» **What you should do**:
Transcribe exactly everything in the data below from the line containing "lisp> sum 100" down to the line containing "- 10. After", both lines included and nothing further.

» **Records supplied**:

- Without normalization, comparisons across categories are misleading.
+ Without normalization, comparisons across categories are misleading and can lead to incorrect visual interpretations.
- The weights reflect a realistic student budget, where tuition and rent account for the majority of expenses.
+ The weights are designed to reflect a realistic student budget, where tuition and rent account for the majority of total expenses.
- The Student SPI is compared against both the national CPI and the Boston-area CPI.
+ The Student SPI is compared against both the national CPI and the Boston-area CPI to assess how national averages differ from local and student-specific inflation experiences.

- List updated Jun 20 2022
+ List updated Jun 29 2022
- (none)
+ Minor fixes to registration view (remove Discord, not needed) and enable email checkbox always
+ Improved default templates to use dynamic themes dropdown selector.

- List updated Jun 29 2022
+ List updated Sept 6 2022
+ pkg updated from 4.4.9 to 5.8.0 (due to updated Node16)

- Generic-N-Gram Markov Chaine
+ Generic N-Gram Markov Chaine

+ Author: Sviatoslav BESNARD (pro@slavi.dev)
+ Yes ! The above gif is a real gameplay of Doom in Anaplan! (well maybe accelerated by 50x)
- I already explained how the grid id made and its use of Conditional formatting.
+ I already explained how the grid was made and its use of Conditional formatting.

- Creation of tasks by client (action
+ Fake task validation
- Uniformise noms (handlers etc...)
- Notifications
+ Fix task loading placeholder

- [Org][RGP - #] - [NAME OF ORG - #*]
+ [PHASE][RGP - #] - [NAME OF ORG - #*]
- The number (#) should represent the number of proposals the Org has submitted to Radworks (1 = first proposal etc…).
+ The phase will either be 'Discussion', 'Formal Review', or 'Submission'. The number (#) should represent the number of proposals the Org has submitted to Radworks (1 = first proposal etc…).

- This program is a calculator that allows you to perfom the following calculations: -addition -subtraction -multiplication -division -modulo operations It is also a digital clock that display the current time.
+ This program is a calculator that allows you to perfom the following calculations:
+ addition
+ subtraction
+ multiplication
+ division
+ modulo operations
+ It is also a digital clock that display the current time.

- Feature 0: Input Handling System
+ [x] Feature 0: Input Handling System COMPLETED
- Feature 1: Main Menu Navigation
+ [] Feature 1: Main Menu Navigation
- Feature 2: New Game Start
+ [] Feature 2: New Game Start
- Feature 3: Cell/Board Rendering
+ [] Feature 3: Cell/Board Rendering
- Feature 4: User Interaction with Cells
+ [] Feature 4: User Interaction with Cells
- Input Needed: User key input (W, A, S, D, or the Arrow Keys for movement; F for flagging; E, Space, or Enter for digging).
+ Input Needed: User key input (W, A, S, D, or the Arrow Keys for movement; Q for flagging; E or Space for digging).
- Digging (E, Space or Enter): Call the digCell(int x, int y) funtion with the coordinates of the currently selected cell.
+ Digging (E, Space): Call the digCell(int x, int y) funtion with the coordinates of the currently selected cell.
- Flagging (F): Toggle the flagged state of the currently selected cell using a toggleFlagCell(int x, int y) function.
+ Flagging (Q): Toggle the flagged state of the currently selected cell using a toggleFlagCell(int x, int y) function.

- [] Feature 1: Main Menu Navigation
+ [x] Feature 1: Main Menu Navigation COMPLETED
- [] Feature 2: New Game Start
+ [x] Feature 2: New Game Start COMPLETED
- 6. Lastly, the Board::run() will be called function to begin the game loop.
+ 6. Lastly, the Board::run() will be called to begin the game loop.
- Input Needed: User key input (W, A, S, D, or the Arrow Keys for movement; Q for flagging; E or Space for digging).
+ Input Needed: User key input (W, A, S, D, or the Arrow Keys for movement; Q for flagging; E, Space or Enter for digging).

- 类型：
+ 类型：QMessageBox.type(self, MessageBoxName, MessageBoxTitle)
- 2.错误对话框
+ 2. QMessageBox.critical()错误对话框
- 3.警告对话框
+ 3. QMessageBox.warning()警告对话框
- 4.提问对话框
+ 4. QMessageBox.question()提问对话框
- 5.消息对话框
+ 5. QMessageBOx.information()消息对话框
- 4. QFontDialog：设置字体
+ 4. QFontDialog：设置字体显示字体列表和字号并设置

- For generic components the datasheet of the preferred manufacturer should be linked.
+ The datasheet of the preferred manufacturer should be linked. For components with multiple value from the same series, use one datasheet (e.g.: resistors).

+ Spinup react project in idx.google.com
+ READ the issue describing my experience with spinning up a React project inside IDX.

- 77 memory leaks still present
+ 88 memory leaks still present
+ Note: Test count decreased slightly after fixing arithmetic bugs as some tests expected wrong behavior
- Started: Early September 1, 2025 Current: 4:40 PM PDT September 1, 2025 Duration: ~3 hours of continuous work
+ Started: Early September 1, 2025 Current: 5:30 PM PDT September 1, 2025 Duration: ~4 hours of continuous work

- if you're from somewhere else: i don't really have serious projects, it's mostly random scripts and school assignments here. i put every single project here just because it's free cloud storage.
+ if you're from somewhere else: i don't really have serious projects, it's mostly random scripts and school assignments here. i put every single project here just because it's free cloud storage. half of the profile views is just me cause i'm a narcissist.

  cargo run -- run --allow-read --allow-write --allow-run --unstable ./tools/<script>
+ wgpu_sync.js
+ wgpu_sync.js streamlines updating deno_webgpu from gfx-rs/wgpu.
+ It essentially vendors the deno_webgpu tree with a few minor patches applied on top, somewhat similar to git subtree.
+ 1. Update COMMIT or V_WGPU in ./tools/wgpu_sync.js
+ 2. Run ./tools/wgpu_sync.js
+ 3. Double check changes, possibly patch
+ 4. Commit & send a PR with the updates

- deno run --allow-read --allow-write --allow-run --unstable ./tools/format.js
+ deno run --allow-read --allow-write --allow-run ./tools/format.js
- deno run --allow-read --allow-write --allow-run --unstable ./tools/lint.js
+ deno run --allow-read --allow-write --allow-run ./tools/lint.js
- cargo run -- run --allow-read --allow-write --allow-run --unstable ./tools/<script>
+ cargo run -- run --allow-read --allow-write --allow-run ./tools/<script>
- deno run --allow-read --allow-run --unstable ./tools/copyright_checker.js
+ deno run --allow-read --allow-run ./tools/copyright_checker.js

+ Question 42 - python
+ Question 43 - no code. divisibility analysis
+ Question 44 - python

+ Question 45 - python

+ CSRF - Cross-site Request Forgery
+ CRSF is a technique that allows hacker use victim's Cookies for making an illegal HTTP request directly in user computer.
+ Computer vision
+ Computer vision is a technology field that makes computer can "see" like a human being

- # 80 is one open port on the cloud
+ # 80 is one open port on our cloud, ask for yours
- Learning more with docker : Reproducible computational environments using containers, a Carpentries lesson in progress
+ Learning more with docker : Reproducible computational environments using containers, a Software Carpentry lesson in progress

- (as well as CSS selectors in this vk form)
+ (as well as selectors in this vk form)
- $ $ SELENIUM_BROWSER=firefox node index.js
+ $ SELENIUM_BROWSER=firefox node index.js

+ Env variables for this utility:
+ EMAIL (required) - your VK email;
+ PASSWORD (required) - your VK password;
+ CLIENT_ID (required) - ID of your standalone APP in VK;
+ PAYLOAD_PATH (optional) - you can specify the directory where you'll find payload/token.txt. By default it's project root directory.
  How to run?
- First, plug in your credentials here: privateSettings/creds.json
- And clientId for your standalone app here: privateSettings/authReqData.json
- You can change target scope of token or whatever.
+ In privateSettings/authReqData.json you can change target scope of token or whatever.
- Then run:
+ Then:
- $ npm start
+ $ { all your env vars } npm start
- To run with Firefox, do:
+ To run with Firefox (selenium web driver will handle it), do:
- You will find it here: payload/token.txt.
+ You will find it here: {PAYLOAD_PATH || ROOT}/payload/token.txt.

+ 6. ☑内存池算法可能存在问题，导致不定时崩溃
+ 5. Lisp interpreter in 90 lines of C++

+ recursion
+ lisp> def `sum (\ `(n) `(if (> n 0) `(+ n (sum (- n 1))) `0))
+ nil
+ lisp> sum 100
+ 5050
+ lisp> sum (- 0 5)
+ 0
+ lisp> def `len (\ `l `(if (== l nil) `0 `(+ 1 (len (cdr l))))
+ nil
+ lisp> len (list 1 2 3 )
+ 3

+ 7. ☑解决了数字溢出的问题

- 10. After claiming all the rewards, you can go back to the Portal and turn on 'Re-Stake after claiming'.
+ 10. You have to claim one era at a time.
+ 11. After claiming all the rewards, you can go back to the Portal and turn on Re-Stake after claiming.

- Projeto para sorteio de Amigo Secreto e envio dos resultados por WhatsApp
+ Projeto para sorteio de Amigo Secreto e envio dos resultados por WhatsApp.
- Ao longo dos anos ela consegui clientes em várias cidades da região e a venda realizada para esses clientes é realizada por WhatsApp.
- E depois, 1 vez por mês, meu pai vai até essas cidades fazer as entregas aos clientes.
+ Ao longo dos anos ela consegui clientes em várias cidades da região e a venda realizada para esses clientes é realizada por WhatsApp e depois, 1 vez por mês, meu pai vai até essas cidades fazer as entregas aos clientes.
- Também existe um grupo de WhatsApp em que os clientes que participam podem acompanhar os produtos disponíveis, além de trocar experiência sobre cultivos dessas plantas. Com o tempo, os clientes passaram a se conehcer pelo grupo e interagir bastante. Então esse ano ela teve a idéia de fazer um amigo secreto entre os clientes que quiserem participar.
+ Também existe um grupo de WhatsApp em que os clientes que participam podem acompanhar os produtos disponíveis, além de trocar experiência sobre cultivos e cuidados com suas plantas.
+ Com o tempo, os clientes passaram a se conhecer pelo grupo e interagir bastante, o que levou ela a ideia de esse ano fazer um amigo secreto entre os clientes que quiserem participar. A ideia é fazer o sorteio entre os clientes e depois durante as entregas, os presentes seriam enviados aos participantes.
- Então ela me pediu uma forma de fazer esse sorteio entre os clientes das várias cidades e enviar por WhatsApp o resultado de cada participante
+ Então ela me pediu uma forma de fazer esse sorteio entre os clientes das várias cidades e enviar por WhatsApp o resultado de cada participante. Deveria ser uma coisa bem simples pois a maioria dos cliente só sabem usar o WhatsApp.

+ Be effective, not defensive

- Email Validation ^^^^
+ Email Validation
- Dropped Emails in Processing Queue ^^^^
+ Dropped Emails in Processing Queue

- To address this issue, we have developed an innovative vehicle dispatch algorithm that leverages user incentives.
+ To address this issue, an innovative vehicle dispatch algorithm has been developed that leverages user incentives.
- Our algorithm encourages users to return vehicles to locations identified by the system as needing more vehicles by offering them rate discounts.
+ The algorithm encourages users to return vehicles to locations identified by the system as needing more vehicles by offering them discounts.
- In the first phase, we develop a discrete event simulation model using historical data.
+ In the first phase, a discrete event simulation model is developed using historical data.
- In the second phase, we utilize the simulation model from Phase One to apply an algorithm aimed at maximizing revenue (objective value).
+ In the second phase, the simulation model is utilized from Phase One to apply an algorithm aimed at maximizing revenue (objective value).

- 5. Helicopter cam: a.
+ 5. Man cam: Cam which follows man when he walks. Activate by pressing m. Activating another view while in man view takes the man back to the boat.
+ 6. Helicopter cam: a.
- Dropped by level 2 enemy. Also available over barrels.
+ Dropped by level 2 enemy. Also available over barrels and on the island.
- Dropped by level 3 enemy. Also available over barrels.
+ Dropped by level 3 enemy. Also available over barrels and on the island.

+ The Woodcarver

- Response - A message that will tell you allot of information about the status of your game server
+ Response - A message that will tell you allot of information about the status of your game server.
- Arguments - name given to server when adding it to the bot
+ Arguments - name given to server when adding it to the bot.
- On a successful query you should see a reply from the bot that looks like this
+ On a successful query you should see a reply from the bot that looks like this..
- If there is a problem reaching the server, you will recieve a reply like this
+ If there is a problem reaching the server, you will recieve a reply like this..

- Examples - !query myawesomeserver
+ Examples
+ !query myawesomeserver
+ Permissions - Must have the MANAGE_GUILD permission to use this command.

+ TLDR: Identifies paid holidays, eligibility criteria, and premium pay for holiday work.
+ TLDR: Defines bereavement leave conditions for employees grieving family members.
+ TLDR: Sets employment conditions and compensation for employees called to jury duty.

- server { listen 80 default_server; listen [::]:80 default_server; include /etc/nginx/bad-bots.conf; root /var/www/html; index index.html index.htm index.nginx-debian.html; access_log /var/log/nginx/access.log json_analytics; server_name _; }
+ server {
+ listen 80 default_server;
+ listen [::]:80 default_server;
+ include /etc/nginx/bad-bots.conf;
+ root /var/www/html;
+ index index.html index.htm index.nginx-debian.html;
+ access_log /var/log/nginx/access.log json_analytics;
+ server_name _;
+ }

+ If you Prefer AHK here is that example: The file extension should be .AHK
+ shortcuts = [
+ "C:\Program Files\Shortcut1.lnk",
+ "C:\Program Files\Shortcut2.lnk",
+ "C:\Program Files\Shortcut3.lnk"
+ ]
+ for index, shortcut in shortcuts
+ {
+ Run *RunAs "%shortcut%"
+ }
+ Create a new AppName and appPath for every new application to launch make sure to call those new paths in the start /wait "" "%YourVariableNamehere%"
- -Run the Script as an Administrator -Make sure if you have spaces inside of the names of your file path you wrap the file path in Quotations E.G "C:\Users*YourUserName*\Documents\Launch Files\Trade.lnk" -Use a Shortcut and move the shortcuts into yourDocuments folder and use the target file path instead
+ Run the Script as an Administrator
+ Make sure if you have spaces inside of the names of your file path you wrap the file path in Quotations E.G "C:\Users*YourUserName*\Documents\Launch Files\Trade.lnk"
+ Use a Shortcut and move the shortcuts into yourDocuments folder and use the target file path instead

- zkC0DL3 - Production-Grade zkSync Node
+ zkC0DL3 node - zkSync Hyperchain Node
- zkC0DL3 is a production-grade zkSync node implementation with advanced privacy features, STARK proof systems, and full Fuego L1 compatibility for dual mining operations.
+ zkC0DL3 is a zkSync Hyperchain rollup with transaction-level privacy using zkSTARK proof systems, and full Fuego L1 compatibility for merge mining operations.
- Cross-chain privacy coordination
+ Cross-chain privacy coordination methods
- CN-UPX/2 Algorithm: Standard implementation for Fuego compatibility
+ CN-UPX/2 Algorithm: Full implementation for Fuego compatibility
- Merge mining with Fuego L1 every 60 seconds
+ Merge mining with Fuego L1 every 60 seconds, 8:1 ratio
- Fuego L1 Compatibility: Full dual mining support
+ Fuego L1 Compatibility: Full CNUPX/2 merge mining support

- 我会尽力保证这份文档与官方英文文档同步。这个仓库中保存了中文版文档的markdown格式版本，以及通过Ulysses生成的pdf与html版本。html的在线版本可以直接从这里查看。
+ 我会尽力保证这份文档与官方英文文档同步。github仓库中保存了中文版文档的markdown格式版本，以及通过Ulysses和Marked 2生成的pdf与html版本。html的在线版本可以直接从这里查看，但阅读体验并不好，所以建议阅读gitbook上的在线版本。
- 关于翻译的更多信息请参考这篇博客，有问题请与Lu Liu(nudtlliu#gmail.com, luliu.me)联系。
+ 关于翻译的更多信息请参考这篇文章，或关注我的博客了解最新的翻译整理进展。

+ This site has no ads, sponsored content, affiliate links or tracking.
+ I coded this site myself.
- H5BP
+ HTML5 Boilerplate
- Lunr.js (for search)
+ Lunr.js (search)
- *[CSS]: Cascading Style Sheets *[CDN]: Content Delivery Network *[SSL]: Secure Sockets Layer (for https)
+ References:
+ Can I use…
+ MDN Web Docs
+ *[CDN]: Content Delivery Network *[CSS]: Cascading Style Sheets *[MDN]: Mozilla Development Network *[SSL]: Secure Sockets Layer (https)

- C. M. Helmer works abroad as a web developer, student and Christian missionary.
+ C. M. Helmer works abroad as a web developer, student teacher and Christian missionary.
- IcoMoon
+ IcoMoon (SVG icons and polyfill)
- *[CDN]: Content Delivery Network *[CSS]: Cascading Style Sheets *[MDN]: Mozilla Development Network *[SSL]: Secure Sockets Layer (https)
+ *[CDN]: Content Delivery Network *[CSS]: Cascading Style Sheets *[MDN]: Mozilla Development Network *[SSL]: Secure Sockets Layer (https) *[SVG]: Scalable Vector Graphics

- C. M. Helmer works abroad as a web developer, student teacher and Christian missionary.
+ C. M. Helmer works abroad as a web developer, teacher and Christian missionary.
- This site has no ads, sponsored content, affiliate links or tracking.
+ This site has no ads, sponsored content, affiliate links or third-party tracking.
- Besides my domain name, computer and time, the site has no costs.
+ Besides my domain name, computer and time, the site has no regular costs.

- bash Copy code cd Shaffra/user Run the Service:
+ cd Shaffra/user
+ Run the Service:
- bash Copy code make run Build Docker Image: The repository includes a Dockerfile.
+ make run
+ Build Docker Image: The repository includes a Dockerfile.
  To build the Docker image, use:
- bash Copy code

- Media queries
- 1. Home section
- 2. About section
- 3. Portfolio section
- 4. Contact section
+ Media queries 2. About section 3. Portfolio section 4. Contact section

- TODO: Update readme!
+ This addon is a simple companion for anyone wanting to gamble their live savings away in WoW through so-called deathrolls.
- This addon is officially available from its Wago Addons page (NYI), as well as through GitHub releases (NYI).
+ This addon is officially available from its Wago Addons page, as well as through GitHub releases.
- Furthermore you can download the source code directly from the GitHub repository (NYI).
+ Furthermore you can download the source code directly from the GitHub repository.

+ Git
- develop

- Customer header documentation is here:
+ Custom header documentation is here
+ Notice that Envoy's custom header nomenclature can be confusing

» **Reply**:
+ lisp> sum 100
+ 5050
+ lisp> sum (- 0 5)
+ 0
+ lisp> def `len (\ `l `(if (== l nil) `0 `(+ 1 (len (cdr l))))
+ nil
+ lisp> len (list 1 2 3 )
+ 3

+ 7. ☑解决了数字溢出的问题

- 10. After claiming all the rewards, you can go back to the Portal and turn on 'Re-Stake after claiming'.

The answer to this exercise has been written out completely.